Copy every line from the data below in which the string "Wooden" can be found.
--- Information supplied Enclosed Below ---
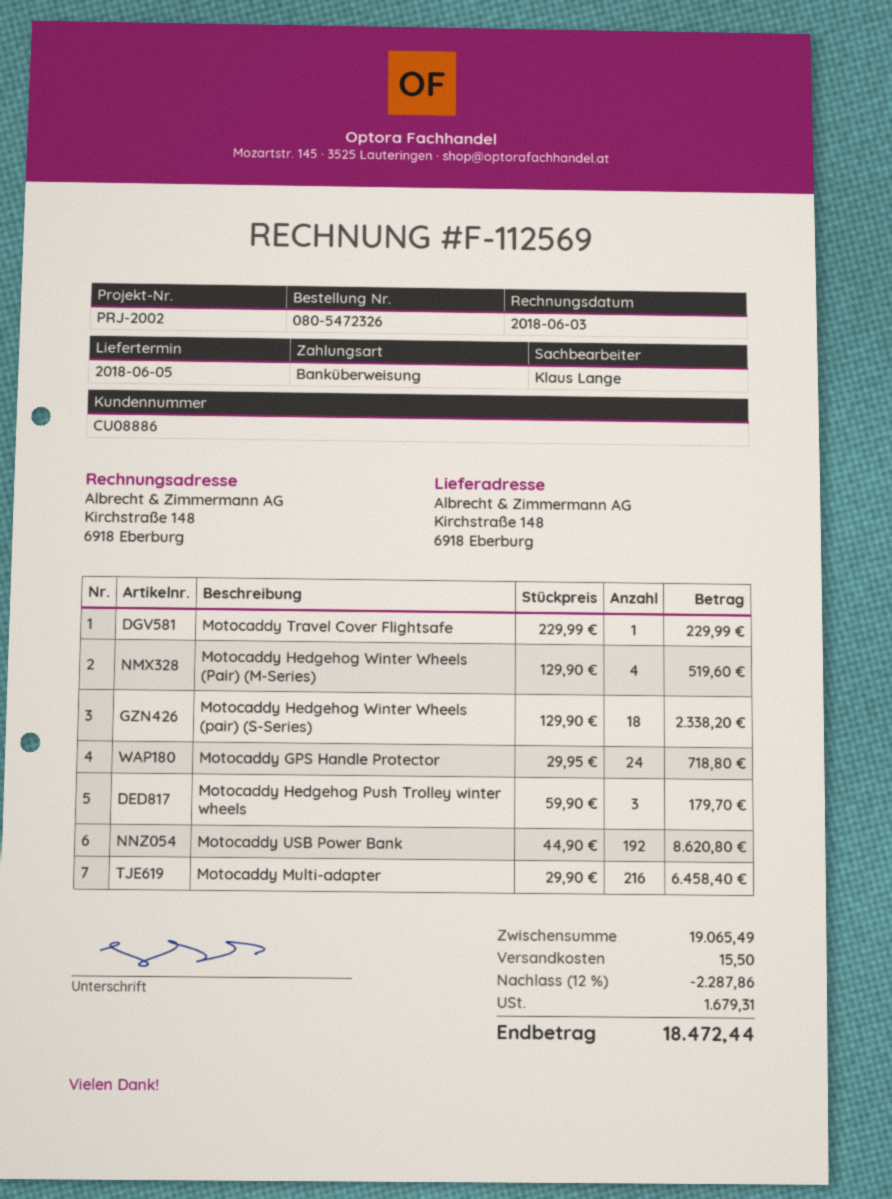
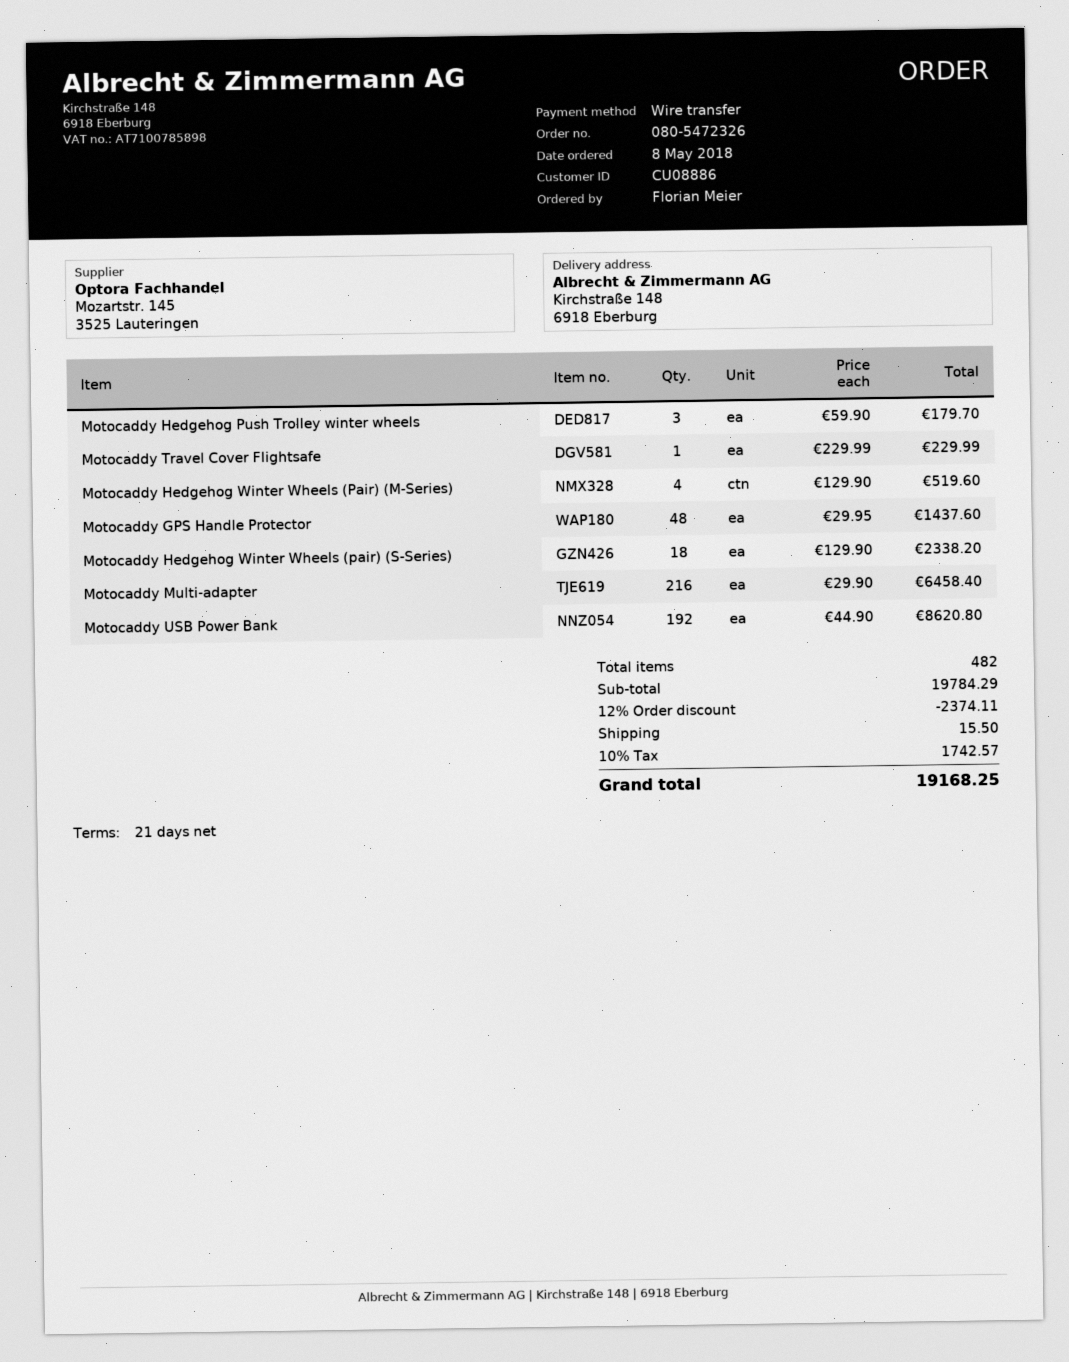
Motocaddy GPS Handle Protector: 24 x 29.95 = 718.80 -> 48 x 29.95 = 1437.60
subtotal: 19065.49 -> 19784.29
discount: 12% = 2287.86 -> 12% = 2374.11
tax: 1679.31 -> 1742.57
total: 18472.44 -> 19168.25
--- End of Enclosed Information supplied ---
--- Information supplied Enclosed Below ---
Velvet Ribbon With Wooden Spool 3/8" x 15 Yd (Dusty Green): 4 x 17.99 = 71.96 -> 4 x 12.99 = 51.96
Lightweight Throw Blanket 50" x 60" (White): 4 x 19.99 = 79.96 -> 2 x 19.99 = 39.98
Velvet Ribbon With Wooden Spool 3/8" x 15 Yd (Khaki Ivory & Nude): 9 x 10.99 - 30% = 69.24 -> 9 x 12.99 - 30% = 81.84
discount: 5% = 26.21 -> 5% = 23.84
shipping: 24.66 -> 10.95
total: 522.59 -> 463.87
--- End of Enclosed Information supplied ---
--- Information supplied Enclosed Below ---
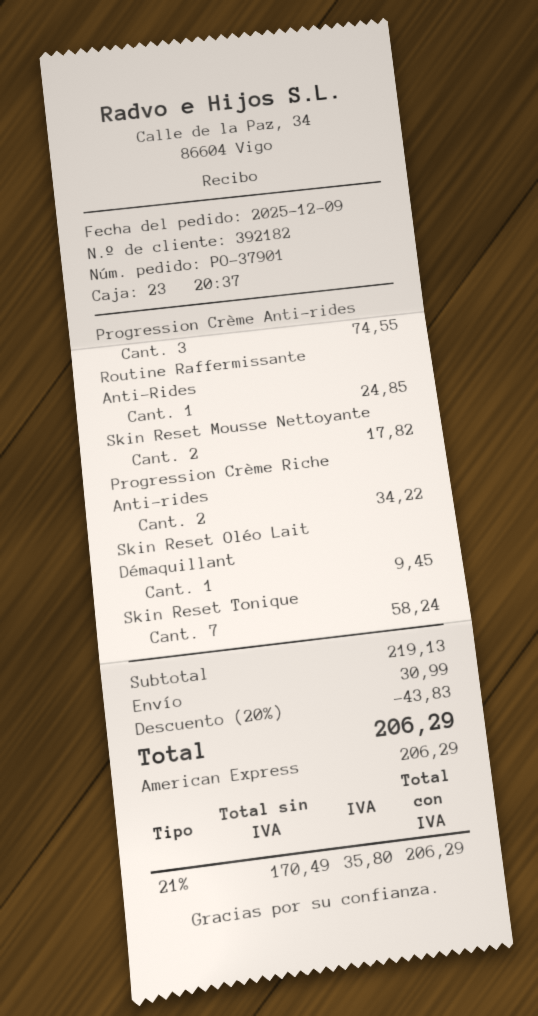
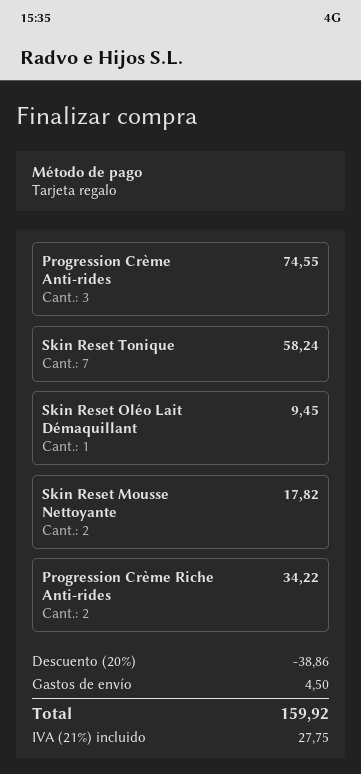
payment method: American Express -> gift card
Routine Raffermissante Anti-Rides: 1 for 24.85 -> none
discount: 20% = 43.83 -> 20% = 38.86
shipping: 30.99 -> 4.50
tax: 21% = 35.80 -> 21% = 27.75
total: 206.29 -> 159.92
--- End of Enclosed Information supplied ---
* **Task solution**:
Velvet Ribbon With Wooden Spool 3/8" x 15 Yd (Dusty Green): 4 x 17.99 = 71.96 -> 4 x 12.99 = 51.96
Velvet Ribbon With Wooden Spool 3/8" x 15 Yd (Khaki Ivory & Nude): 9 x 10.99 - 30% = 69.24 -> 9 x 12.99 - 30% = 81.84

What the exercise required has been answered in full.